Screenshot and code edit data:
■ ■ ■
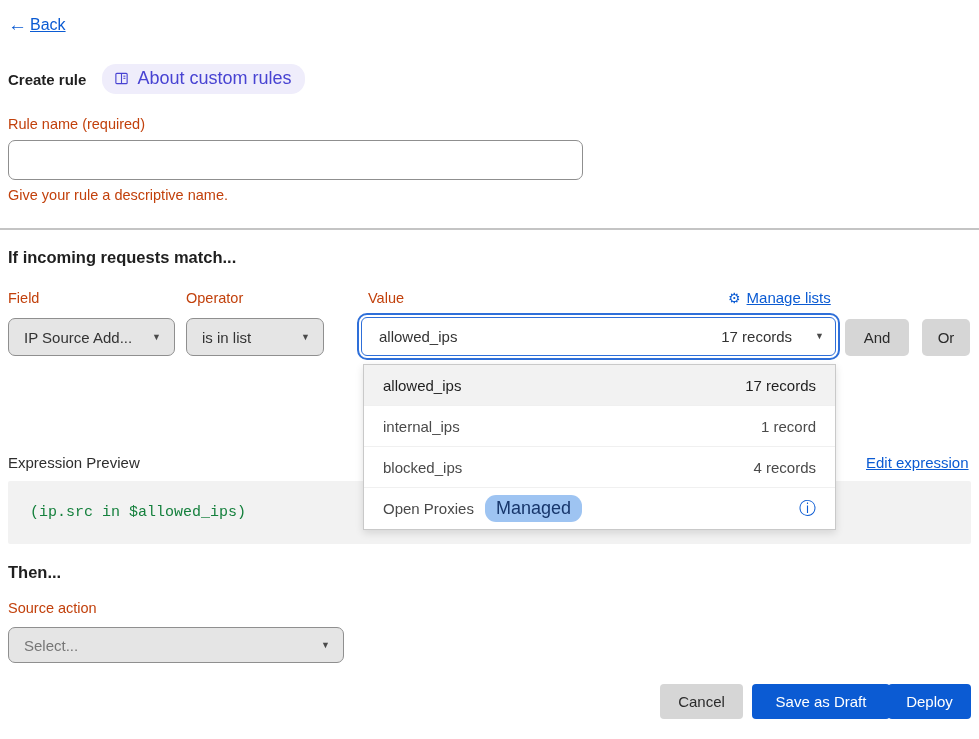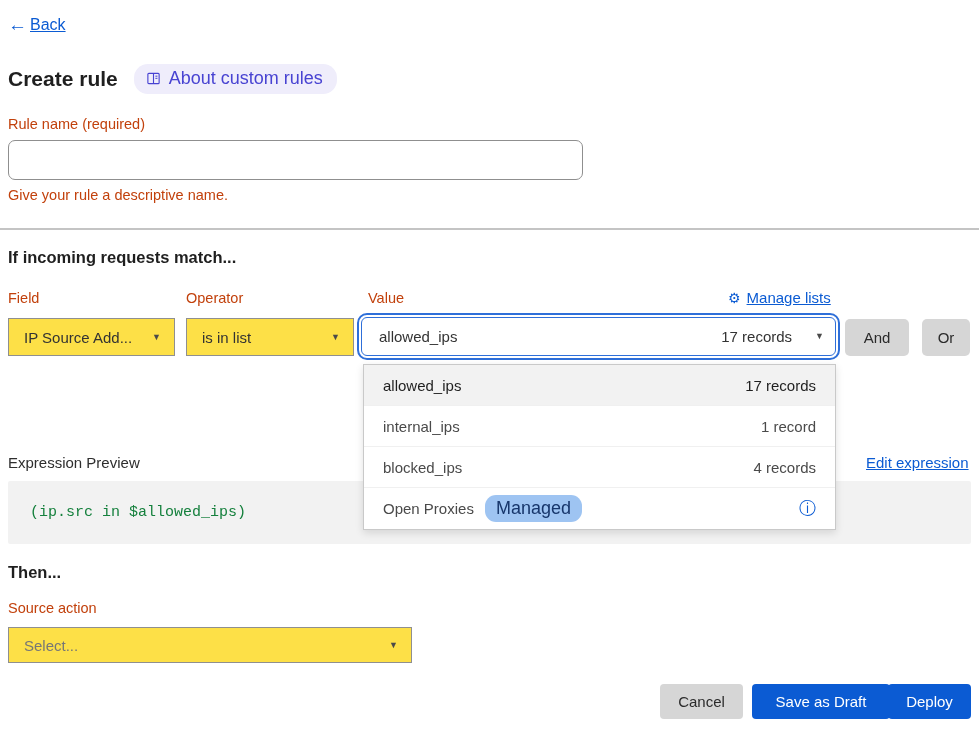--- a/index.html
+++ b/index.html
@@ -15,7 +15,7 @@
   .back .lbl { text-decoration:underline; }
   
   .title-row { position:absolute; left:8px; top:64px; display:flex; align-items:center; gap:16px; }
-  .title { font-size:21px; font-weight:bold; color:#1f1f1f; }
+  .title { font-size:15px; font-weight:bold; color:#1f1f1f; }
   .about-pill { display:flex; align-items:center; gap:8px; background:#efedfb; color:#4843d2;
     border-radius:14px; padding:4px 14px 5px 12px; font-size:18px; cursor:pointer; }
   

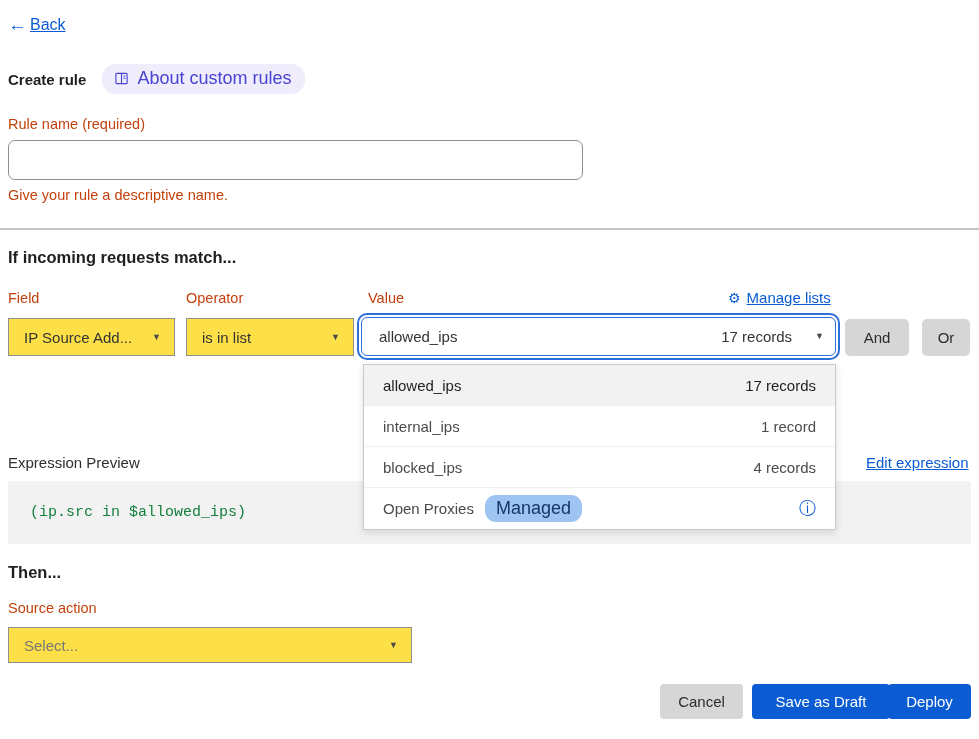--- a/index.html
+++ b/index.html
@@ -36,8 +36,8 @@
   .manage .gear { font-size:14px; line-height:1; }
   .manage .lbl { text-decoration:underline; }
   
-  .select { position:absolute; height:38px; border:1px solid #8f8f8f; border-radius:0;
-    background:#fde047; display:flex; align-items:center; justify-content:space-between;
+  .select { position:absolute; height:38px; border:1px solid #8f8f8f; border-radius:7px;
+    background:#e5e5e5; display:flex; align-items:center; justify-content:space-between;
     padding:0 13px 0 15px; font-size:15px; color:#333; cursor:pointer;text-align:center; }
   #sel-field { left:8px; top:318px; width:167px; }
   #sel-operator { left:186px; top:318px; width:168px; }

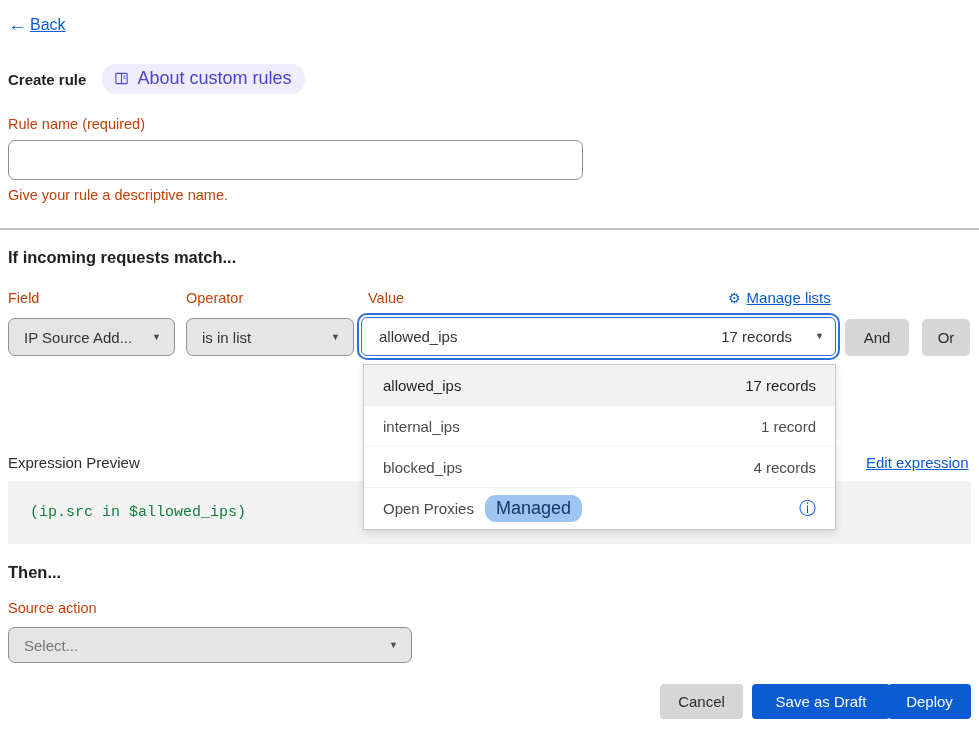--- a/index.html
+++ b/index.html
@@ -40,7 +40,7 @@
     background:#e5e5e5; display:flex; align-items:center; justify-content:space-between;
     padding:0 13px 0 15px; font-size:15px; color:#333; cursor:pointer;text-align:center; }
   #sel-field { left:8px; top:318px; width:167px; }
-  #sel-operator { left:186px; top:318px; width:168px; }
+  #sel-operator { left:186px; top:318px; width:138px; }
   .caret { font-size:9px; color:#4a4a4a; margin-left:8px; line-height:1; }
   
   .value-select-outer { position:absolute; left:357px; top:313px; width:483px; height:47px;

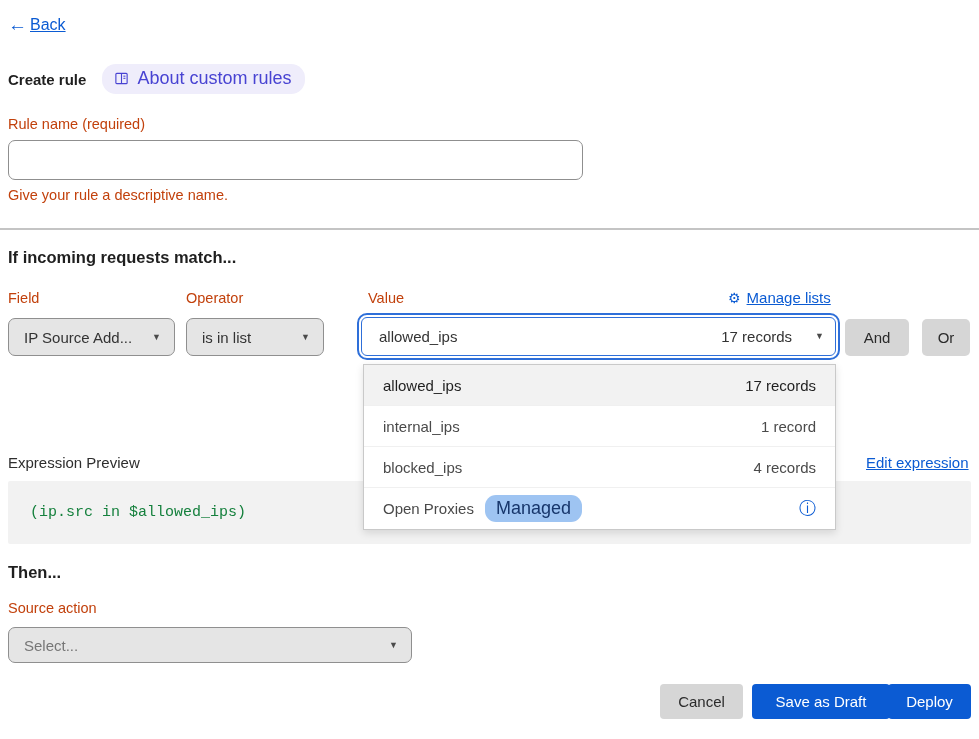--- a/index.html
+++ b/index.html
@@ -77,7 +77,7 @@
   
   #h-then { left:8px; top:563px; }
   #lbl-action { left:8px; top:600px; }
-  #sel-action { left:8px; top:627px; width:404px; height:36px; color:#767676; }
+  #sel-action { left:8px; top:627px; width:336px; height:36px; color:#767676; }
   
   #btn-cancel { left:660px; top:684px; width:83px; height:35px; border-radius:4px; }
   #btn-save { left:752px; top:684px; width:138px; height:35px; border-radius:4px; }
■ ■ ■
▶ WORK ITEM
Please copy every line from the entries that includes the word "action".

▶ OUTPUT OF THE EXERCISE
   #lbl-action { left:8px; top:600px; }
-  #sel-action { left:8px; top:627px; width:404px; height:36px; color:#767676; }
+  #sel-action { left:8px; top:627px; width:336px; height:36px; color:#767676; }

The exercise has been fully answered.